> Task requirements: Once you find the line that contains "CLE MALE LONGUE COUDEE 6", transcribe it and each line after it through the end of the listing, exactly as written.

^^^^

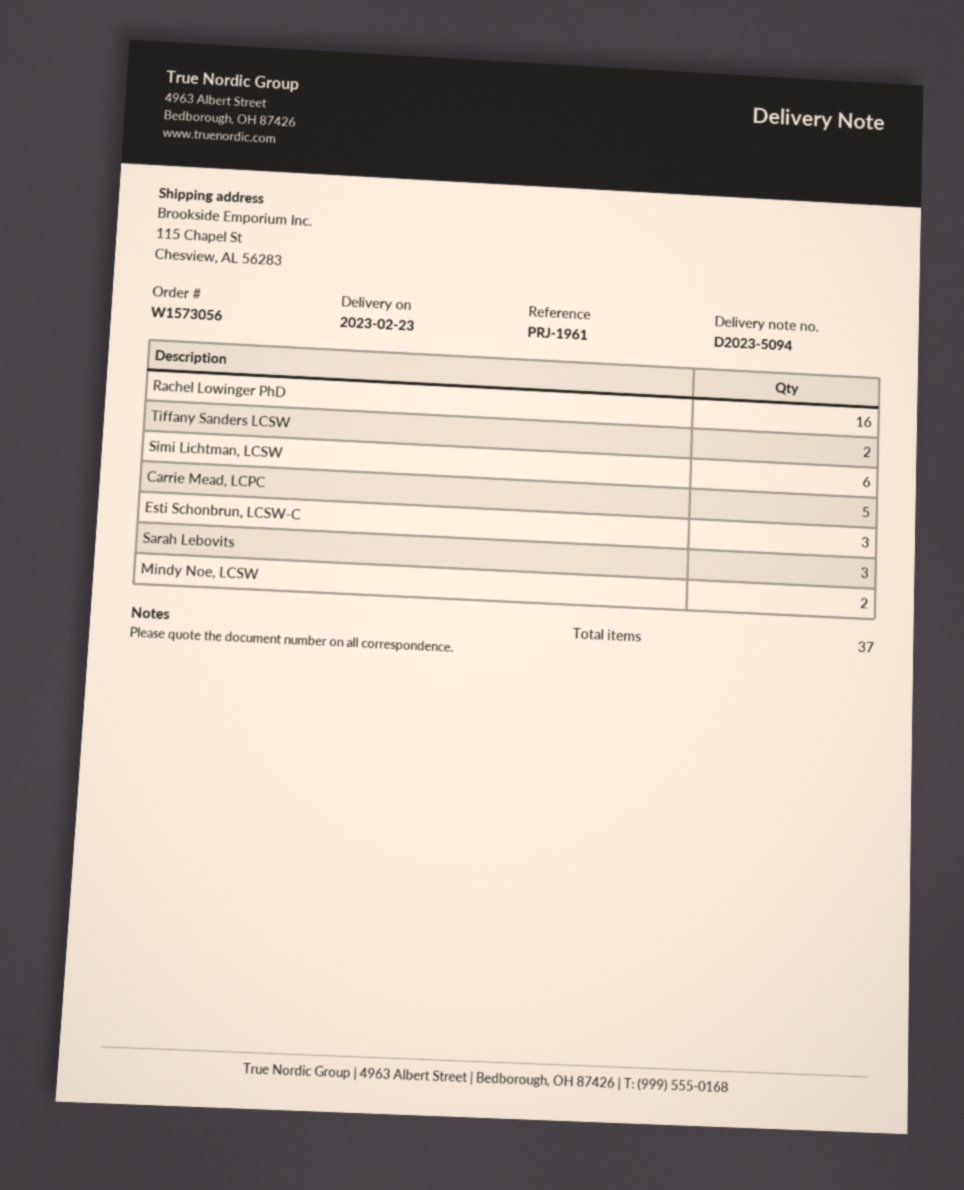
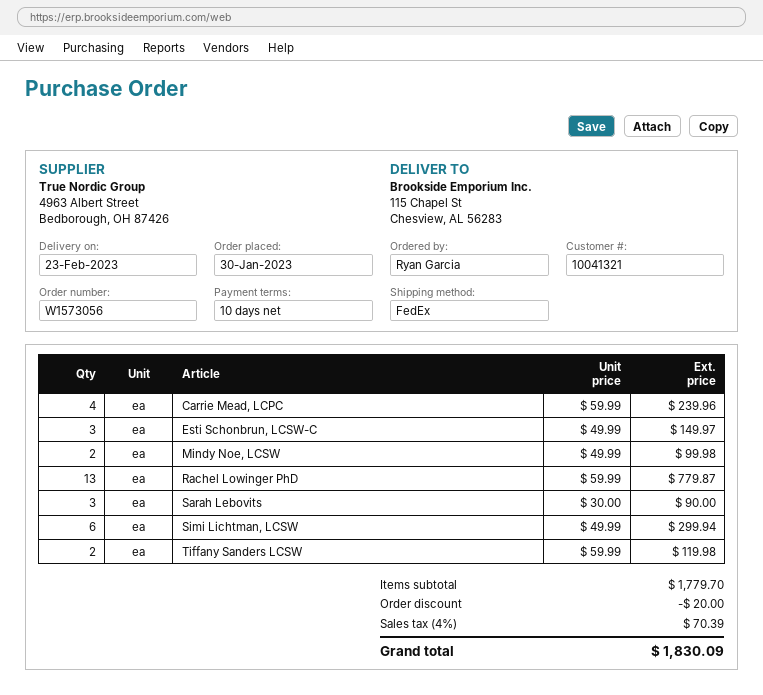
Rachel Lowinger PhD: 16 -> 13
Carrie Mead, LCPC: 5 -> 4

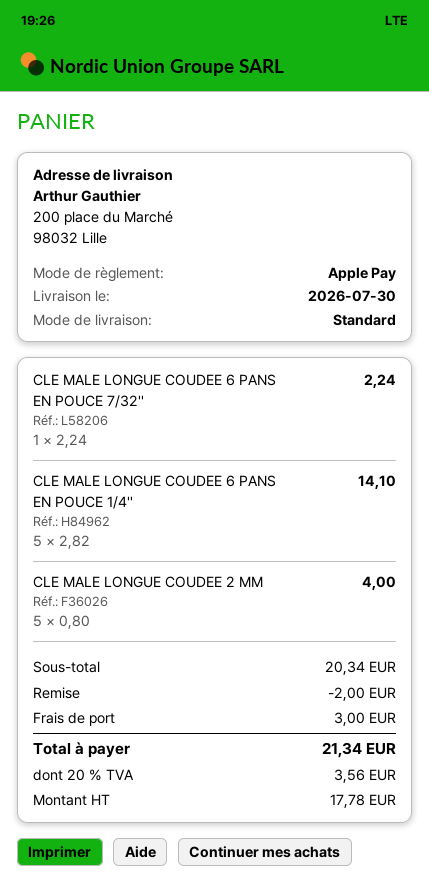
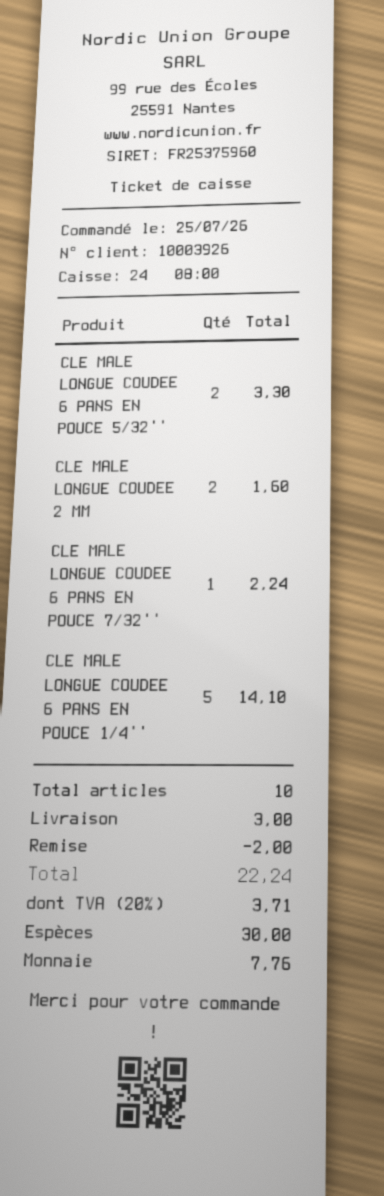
payment method: Apple Pay -> cash
CLE MALE LONGUE COUDEE 2 MM: 5 for 4.00 -> 2 for 1.60
CLE MALE LONGUE COUDEE 6 PANS EN POUCE 5/32'': none -> 2 for 3.30
tax: 20% = 3.56 -> 20% = 3.71
total: 21.34 -> 22.24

^^^^

> The completed task:
CLE MALE LONGUE COUDEE 6 PANS EN POUCE 5/32'': none -> 2 for 3.30
tax: 20% = 3.56 -> 20% = 3.71
total: 21.34 -> 22.24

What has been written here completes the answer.